§ Work item
In the records that follow, find each line with the word "right" and copy it.

§ Record set
BEGIN

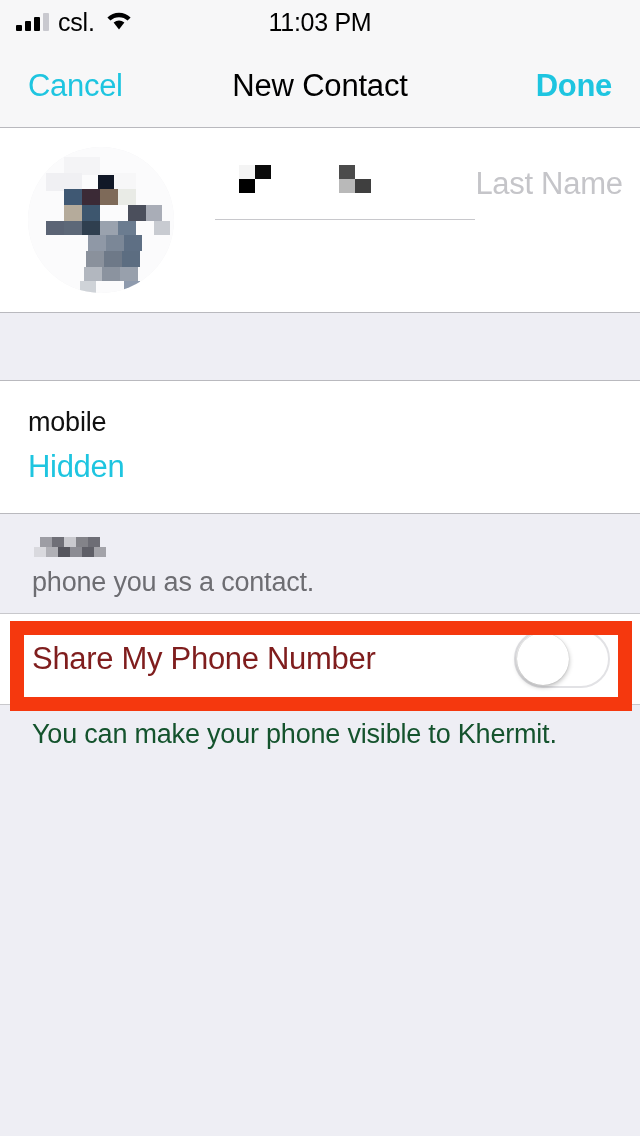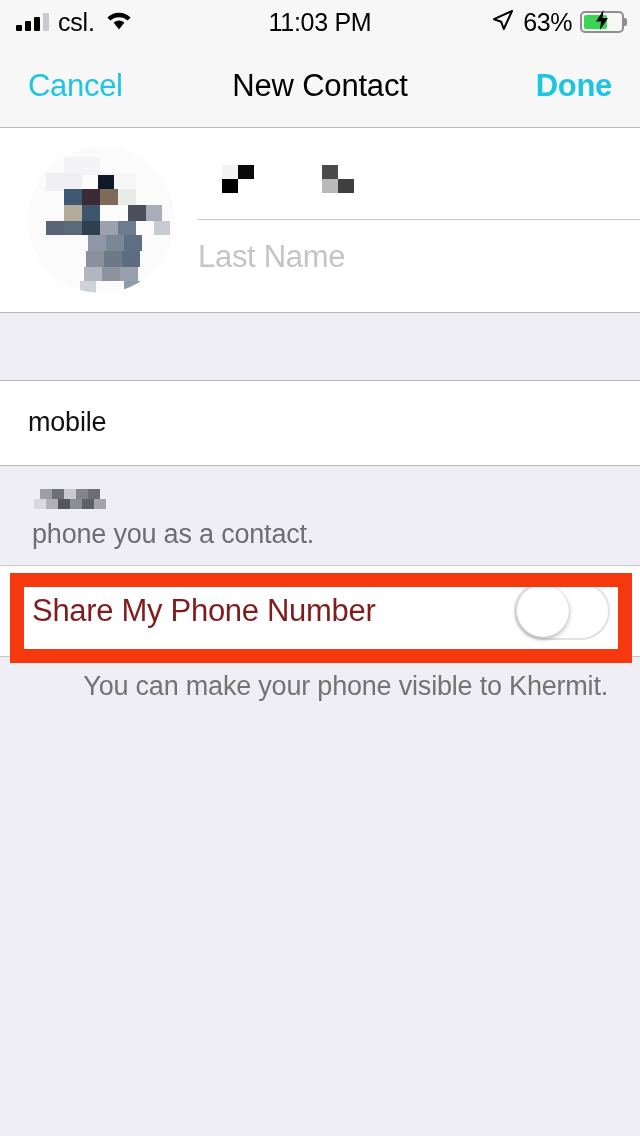--- a/index.html
+++ b/index.html
@@ -155,22 +155,6 @@
 
     <div class="sb-center">11:03 PM</div>
 
-    <div class="sb-right">
-      <span>
-        <svg width="24" height="24" viewBox="0 0 24 24">
-          <path d="M21 3 L3 11.2 L10.2 13.8 L12.8 21 Z" fill="none" stroke="#000" stroke-width="2" stroke-linejoin="round"></path>
-        </svg>
-      </span>
-      <span class="battery-pct">63%</span>
-      <span class="battery">
-        <span class="fill" style="width:63%"></span>
-        <span class="bolt">
-          <svg width="16" height="20" viewBox="0 0 16 20">
-            <path d="M9.5 0 L2 11.5 H7 L6 20 L14 8 H8.5 Z" fill="#000"></path>
-          </svg>
-        </span>
-      </span>
-    </div>
   </div>
 
   <div class="nav-bar">

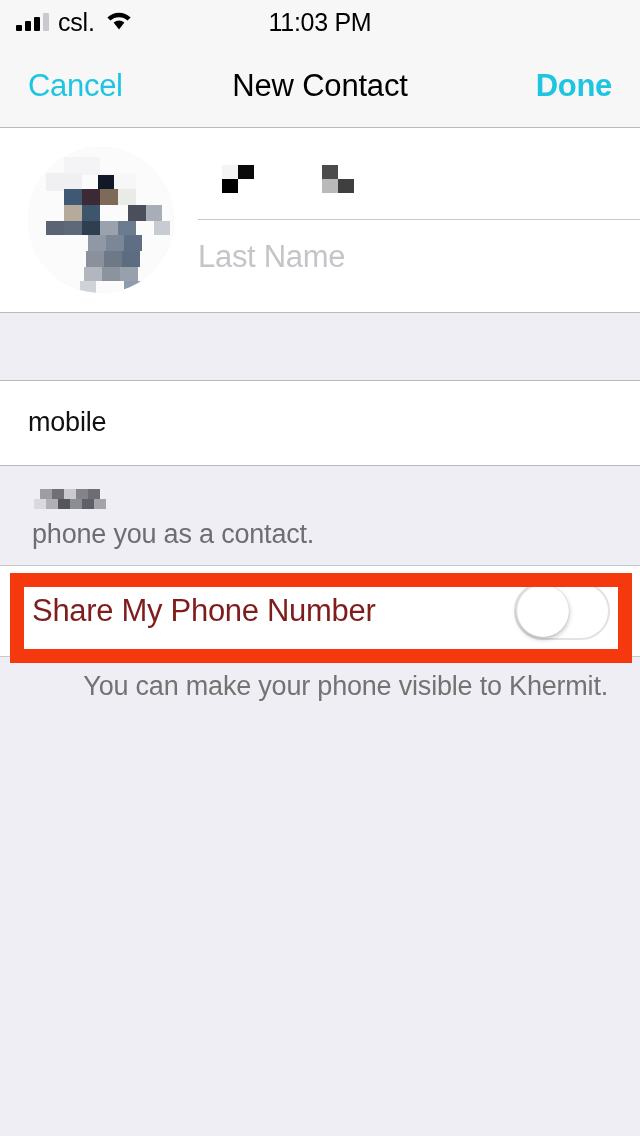--- a/index.html
+++ b/index.html
@@ -73,7 +73,7 @@
   .avatar .px{ position:absolute; }
 
   .name-fields{ flex:1; height:146px; margin-left:24px; display:flex;
-                flex-direction:column; justify-content:center; }
+                flex-direction:row; justify-content:center; }
   .name-row{ height:73px; display:flex; align-items:center; position:relative; }
   .name-row.first{ border-bottom:1px solid #c8c8cc; }
 

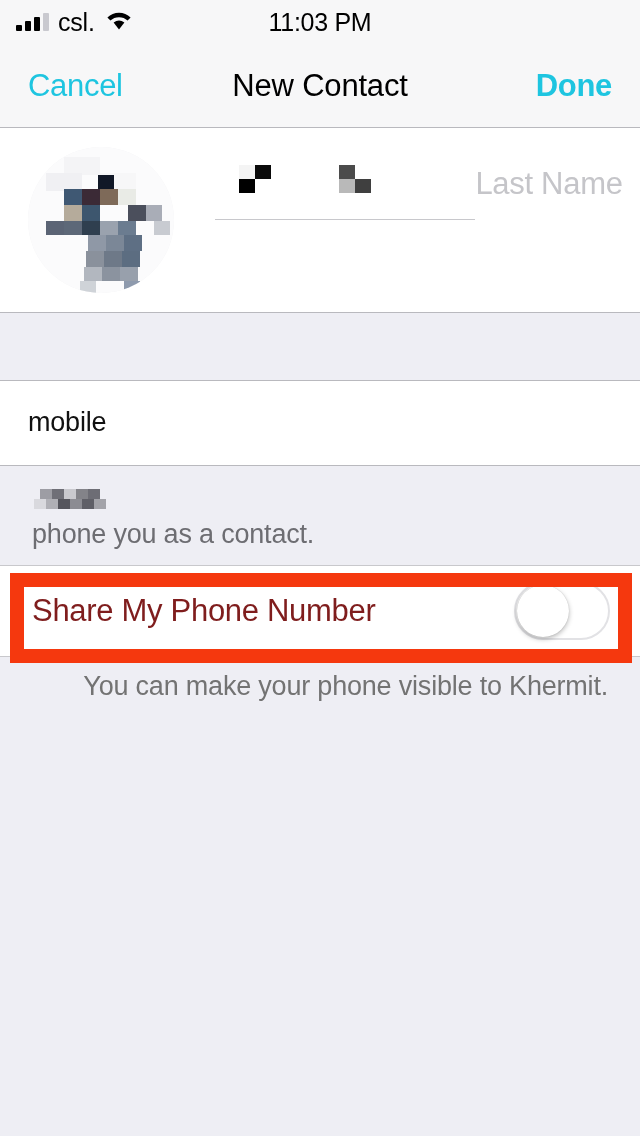--- a/index.html
+++ b/index.html
@@ -219,6 +219,7 @@
 
   <div class="phone-card">
     <div class="phone-label">mobile</div>
+    <div class="phone-value">Hidden</div>
   </div>
 
   <div class="footer-note">

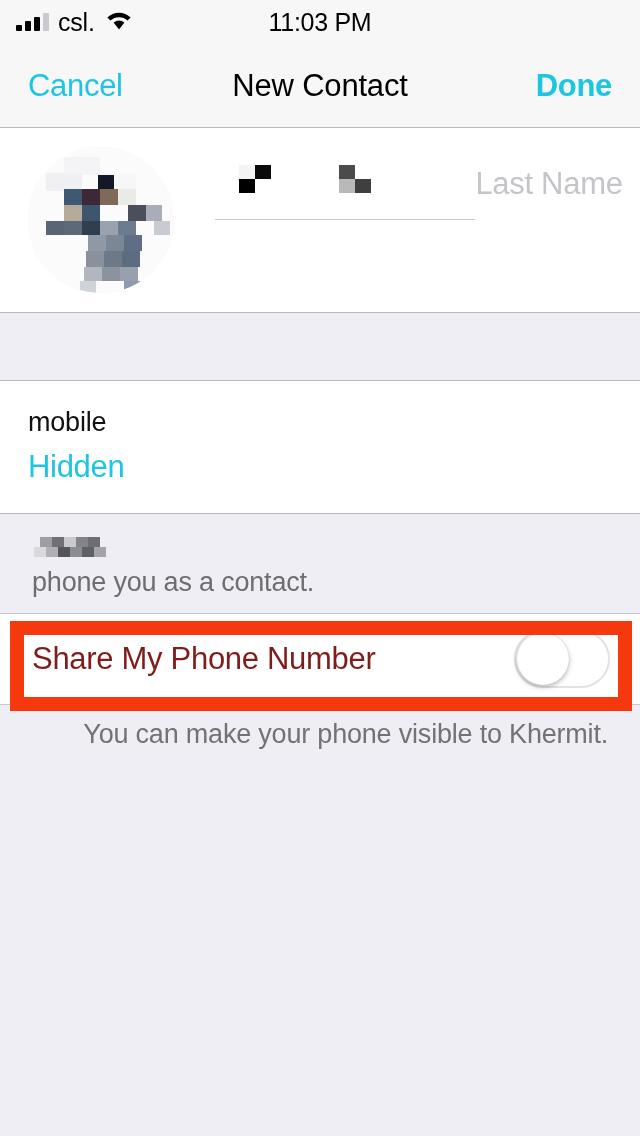--- a/index.html
+++ b/index.html
@@ -126,7 +126,7 @@
 
   .bottom-note{
     background:#eeeef4; padding:14px 32px 0 32px;
-    font-size:27px; color:#737373; letter-spacing:-0.2px;text-align:right;
+    font-size:27px; color:#14532d; letter-spacing:-0.2px;
   }
   .filler{ flex:1; background:#eeeef4; }
   .screen{ display:flex; flex-direction:column; height:1136px; }

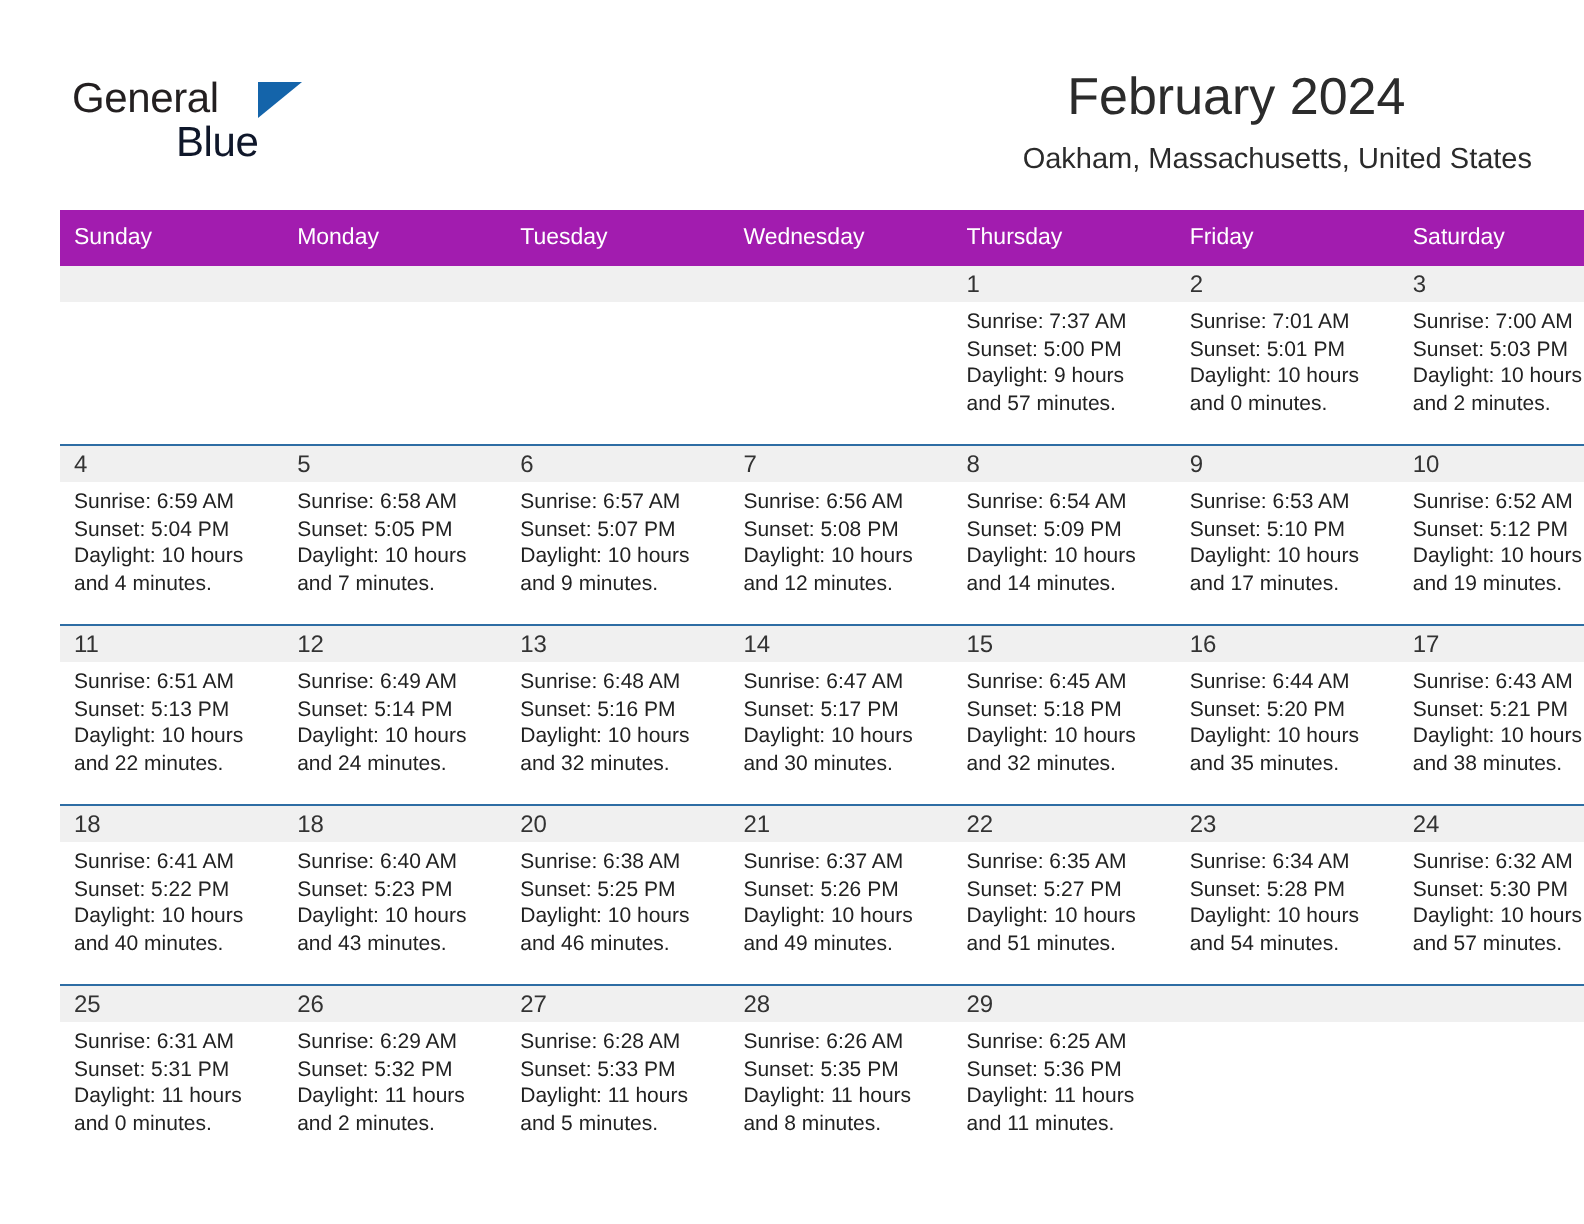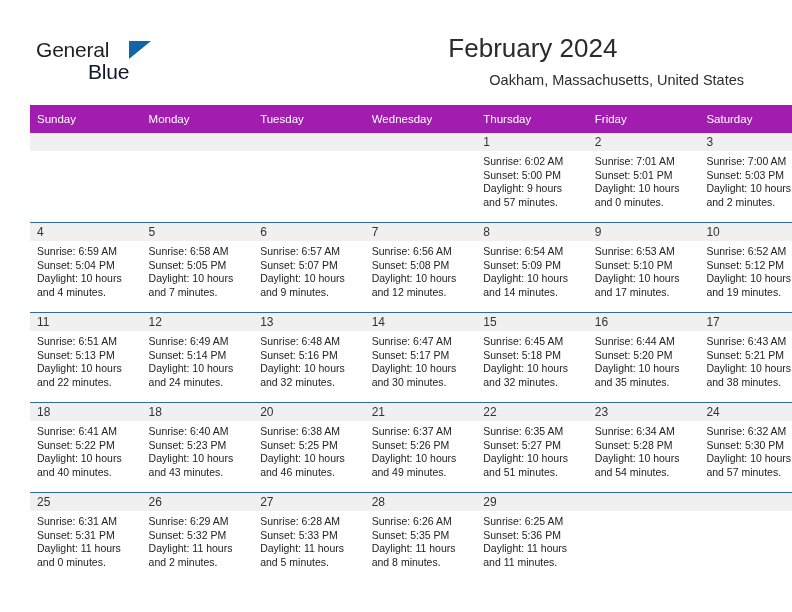--- a/index.html
+++ b/index.html
@@ -66,9 +66,9 @@
   }
   .title-block {
     position: absolute;
-    right: 48px;
+    right: 26px;
     top: 32px;
-    text-align: left;
+    text-align: center;
   }
   .month-title {
     font-size: 26px;

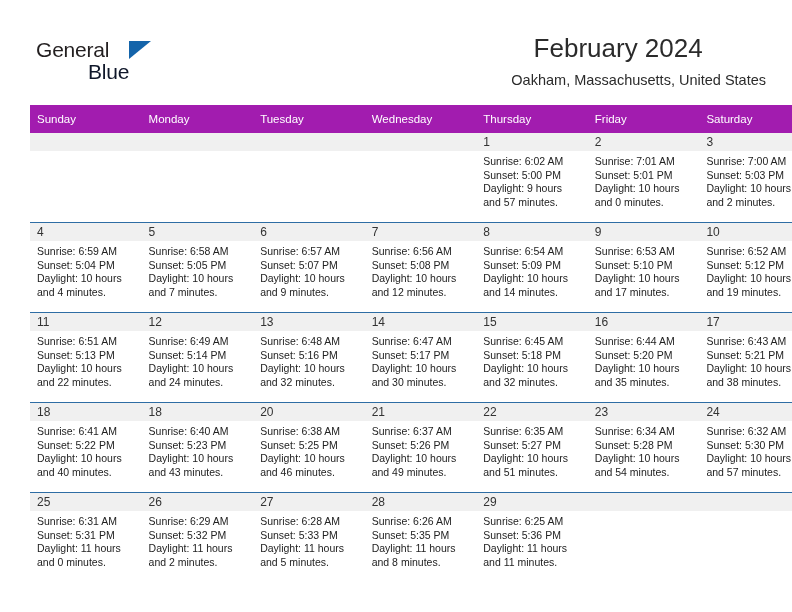--- a/index.html
+++ b/index.html
@@ -192,7 +192,7 @@
           <td>
             <div class="daynum-band">1</div>
             <div class="cell-body">
-              <div>Sunrise: 6:02 AM</div>
+              <div>Sunrise: 7:37 AM</div>
               <div>Sunset: 5:00 PM</div>
               <div>Daylight: 9 hours</div>
               <div>and 57 minutes.</div>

END

§ Task answer
-    <div class="sb-right">
-    font-size:27px; color:#737373; letter-spacing:-0.2px;text-align:right;
-    right: 48px;
+    right: 26px;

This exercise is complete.